Die Spitze der Landzunge bildet eine felsige Anhöhe mit einem Plateau. Hier stand das von den Venezianern im 13. Jahrhundert erbaute Kastell. Der exponierte Platz mit dem Kastell stellte einen wichtigen Vorposten zum Meer hin dar, mit weitem Ausblick, Überblick. Ich stelle mir vor, wie einsam und ausgesetzt es hier war, mit dem schroffen Gebirge im Norden und der gleichzeitigen Bedrohung durch Überfälle von Piraten. Ein Schauplatz der Geschichte, der wechselnden Besatzer: Venezianer, Türken.

1941 kamen die Deutschen und besetzten auch das Kastell. Wieder diente der befestigte Platz zur Überwachung der westlichen Südküste. Um die hochgesteckten Afrikapläne umsetzen zu können und die widerspenstigen Kreter in den Griff zu bekommen, benötigte man einen effektiven Verteidigungs- und Beobachtungsposten. Sogar eine Radarstation richtete man ein. Zum Aufbau wurden Männer aus Paleochora und den Bergdörfern zwangsverpflichtet. Bei Weigerung drohte harte Bestrafung. Bald formierte sich die Widerstandsbewegung. Sabotageakte folgten. Seit dem Ende des Zweiten Weltkrieges ist das Kastell ohne Funktion und durfte verfallen, sozusagen sich in Frieden auflösen.
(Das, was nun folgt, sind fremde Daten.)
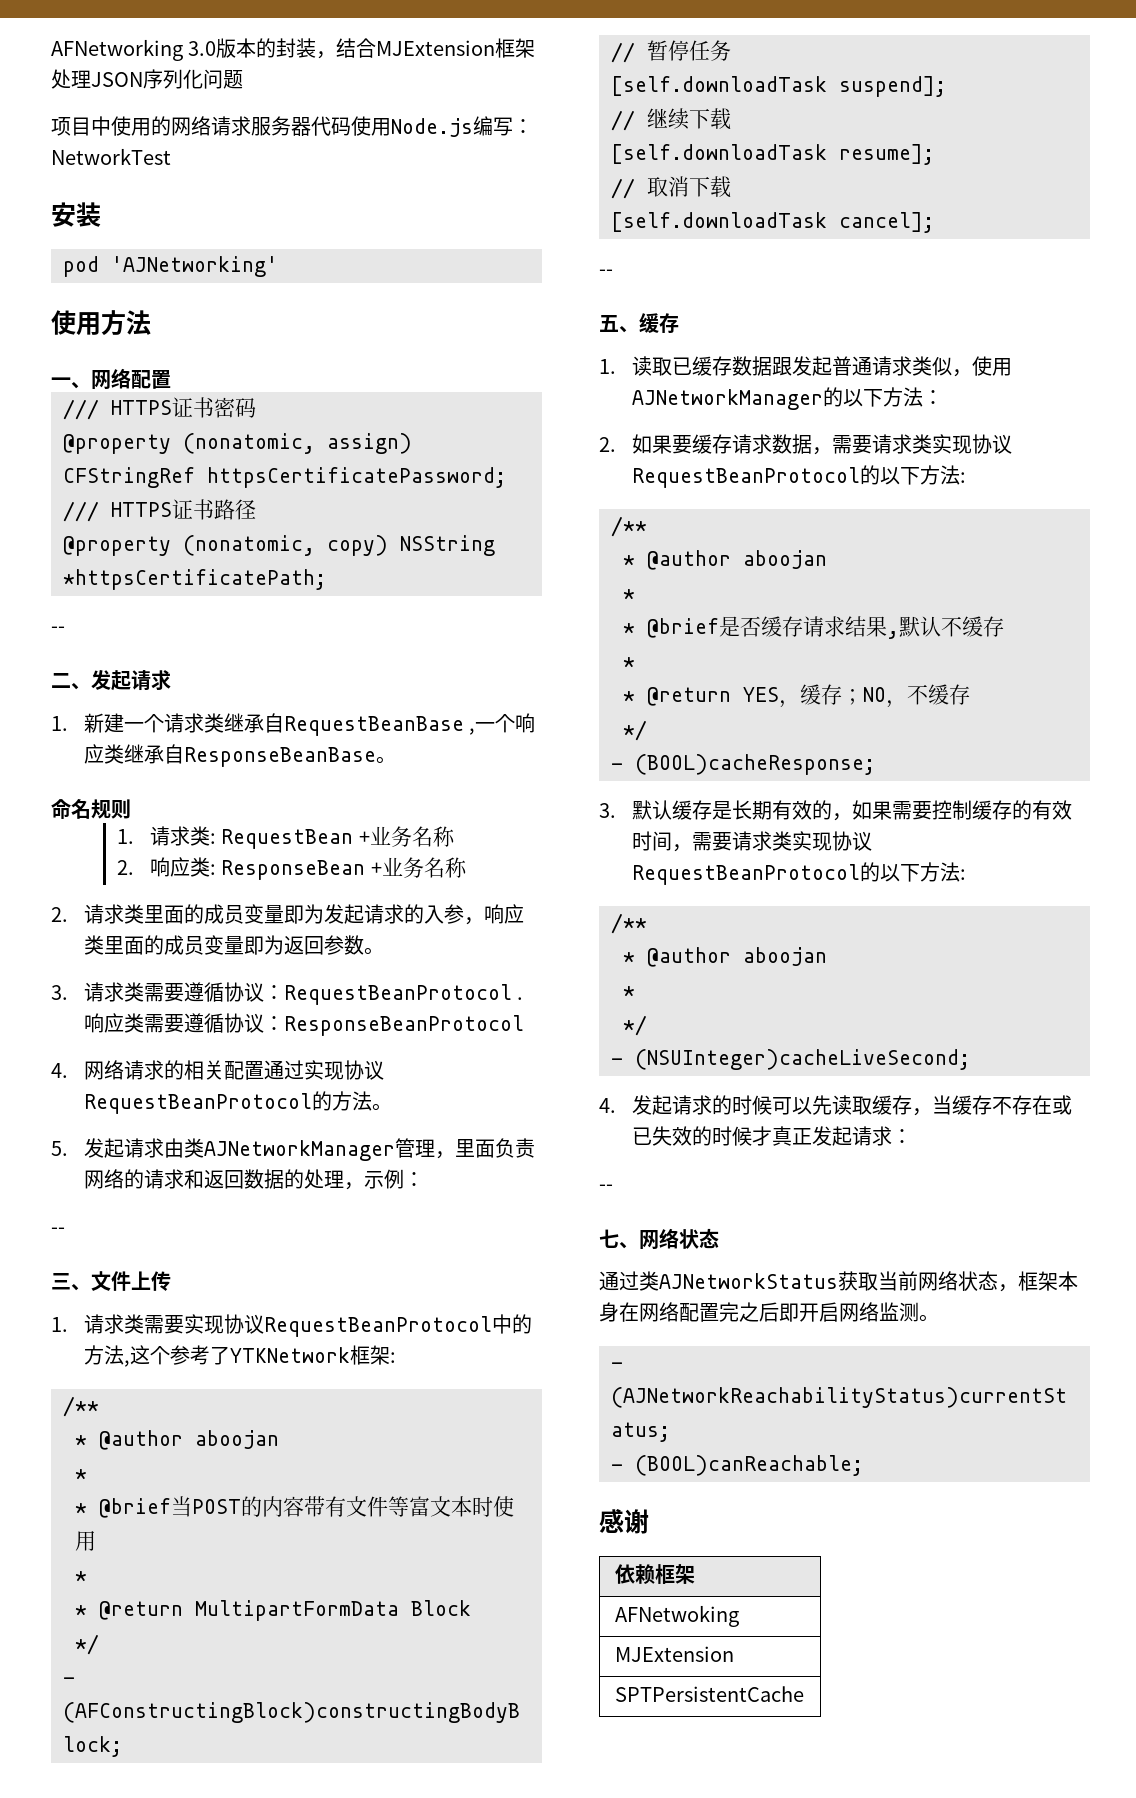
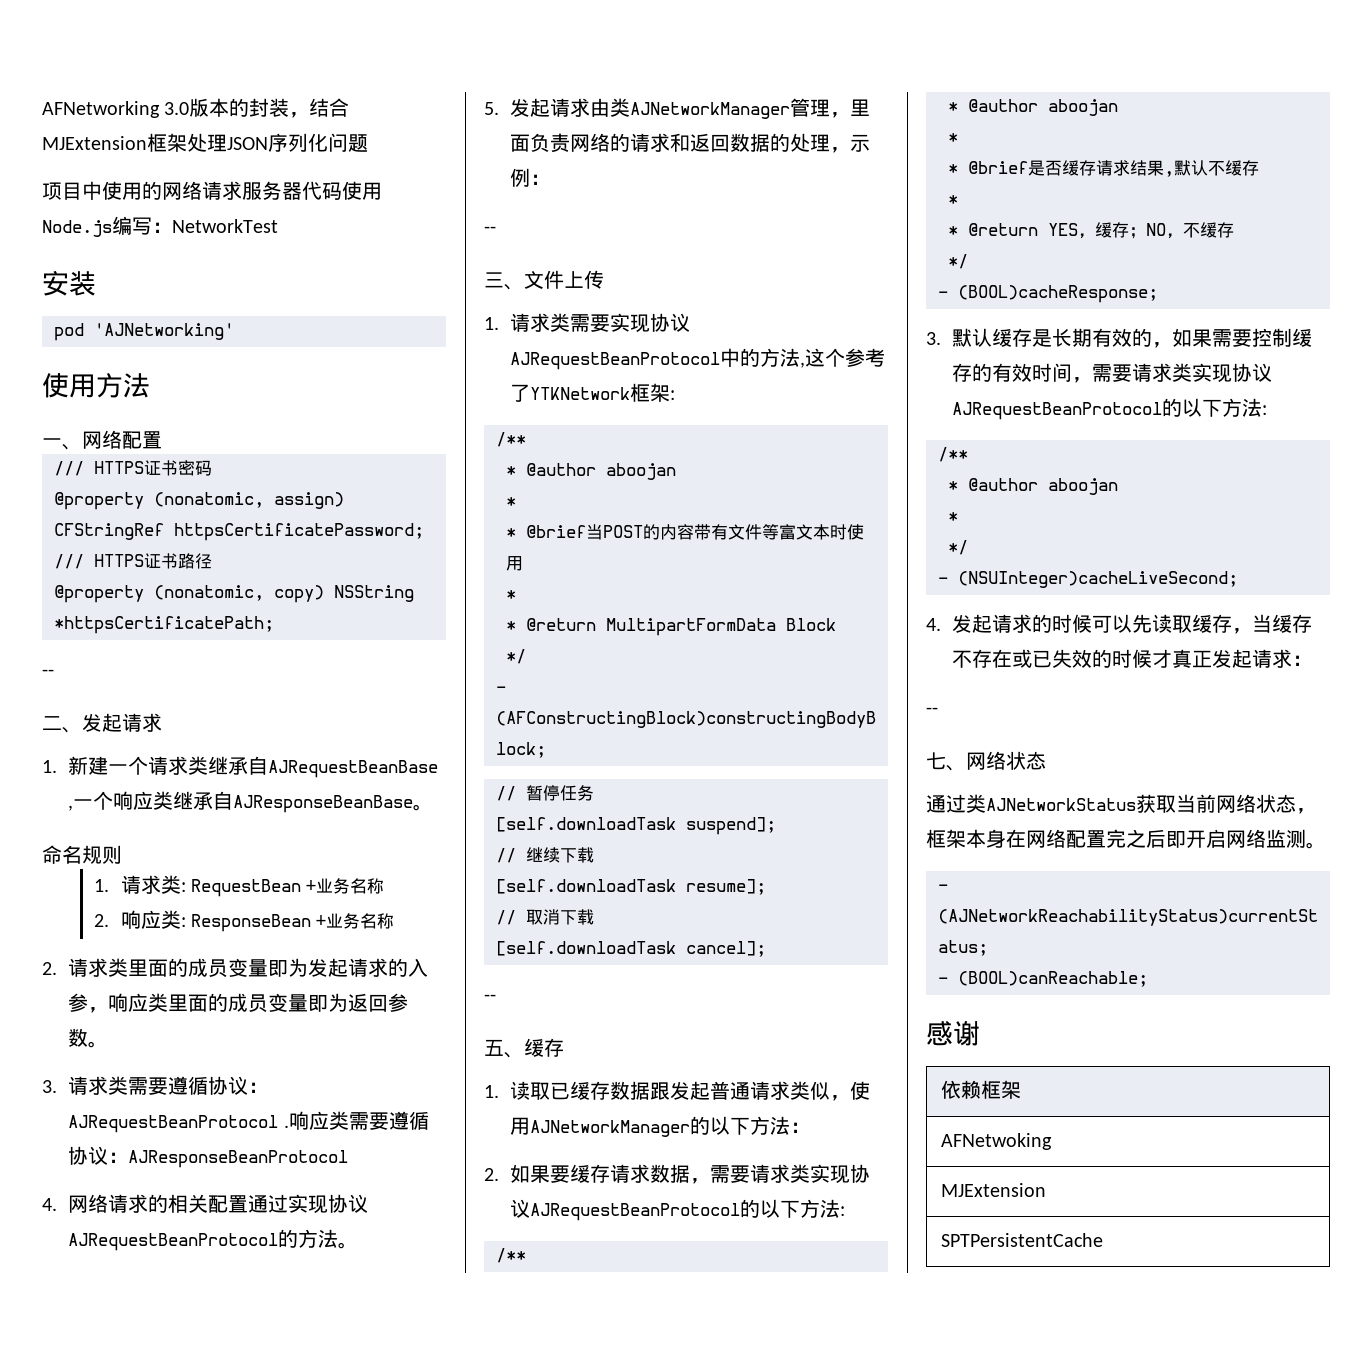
[283,716,464,736] RequestBeanBase -> [268,760,439,778] AJRequestBeanBase
[183,747,376,767] ResponseBeanBase -> [233,795,414,813] AJResponseBeanBase
[283,984,512,1005] RequestBeanProtocol -> [68,1115,279,1133] AJRequestBeanProtocol
[283,1015,524,1036] ResponseBeanProtocol -> [128,1150,349,1168] AJResponseBeanProtocol
[83,1093,312,1114] RequestBeanProtocol -> [68,1233,279,1251] AJRequestBeanProtocol
[263,1316,492,1337] RequestBeanProtocol -> [510,352,721,370] AJRequestBeanProtocol
[631,467,860,488] RequestBeanProtocol -> [530,1203,741,1221] AJRequestBeanProtocol
[631,864,860,885] RequestBeanProtocol -> [952,402,1163,420] AJRequestBeanProtocol

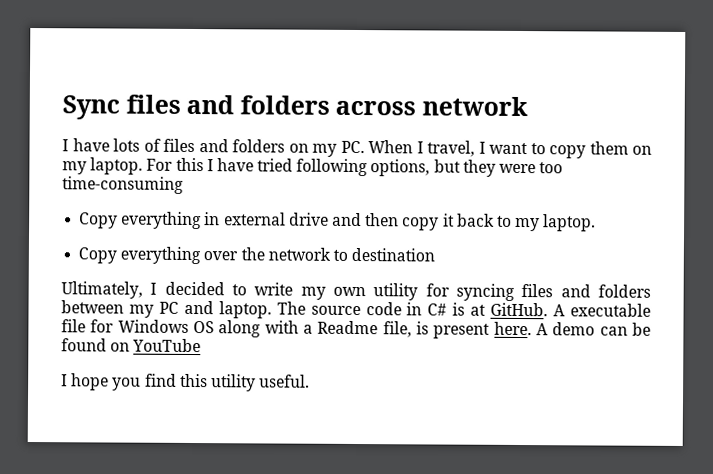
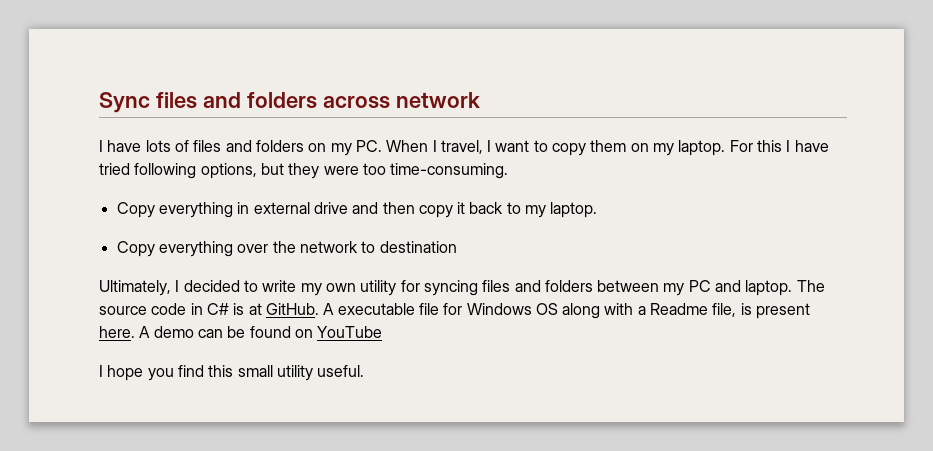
[62,176,184,194] time-consuming -> [390,163,509,179] time-consuming.
(208, 380) none -> [237,365,273,377] small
Ich möchte die Orte von früher wiedersehen. Wir gehen nach Anidri, einem Bergdorf etwa eine Stunde von Paleochora entfernt. Richtung Osten. Vorbei am Friedhof mit den mit weißem Marmor abgedeckten Gräbern und den bunten Plastikblumen. Vorbei am „Oriental Bay“, einem der ersten größeren Häuser hier, bei dessen Bau wir damals glaubten, jetzt fängt es mit den großen Hotels und dem Ausverkauf des Ortes an – dies war aber nicht so, es hat sich alles gemächlich entwickelt. Der Weg führt durch die großen Gärten und Olivenhaine. Eine Brücke über den Fluss, der Campingplatz, einige neue Bungalows und andere Häuser. Hecken aus mächtigen Feigenkakteen, deren saftige reife Früchte verführerisch orangerot leuchten. Wir nehmen die links abbiegende, breit ausgebaute Teerstraße, die eine Weile später beginnt, sich den Berg hinaufzuwinden.
Früher war es auf der schmalen Schotterstraße ein angenehmes Gehen gewesen. Die Ränder immer wieder ausgefranst, mit Gräsern, Büschen. Jetzt ist alles befestigt, mit Teer versiegelt. Eine ordentliche Straße, nach EU-Richtlinien und mit EU-Geldern gebaut. Ein Gefühl für die Natur, für Notwendigkeiten und Verhältnismäßigkeiten schien da nicht zu existieren. Entwicklung und Erschließung. Ich bin überzeugt, eine weniger breite, halb so gut ausgebaute Straße würde völlig genügen.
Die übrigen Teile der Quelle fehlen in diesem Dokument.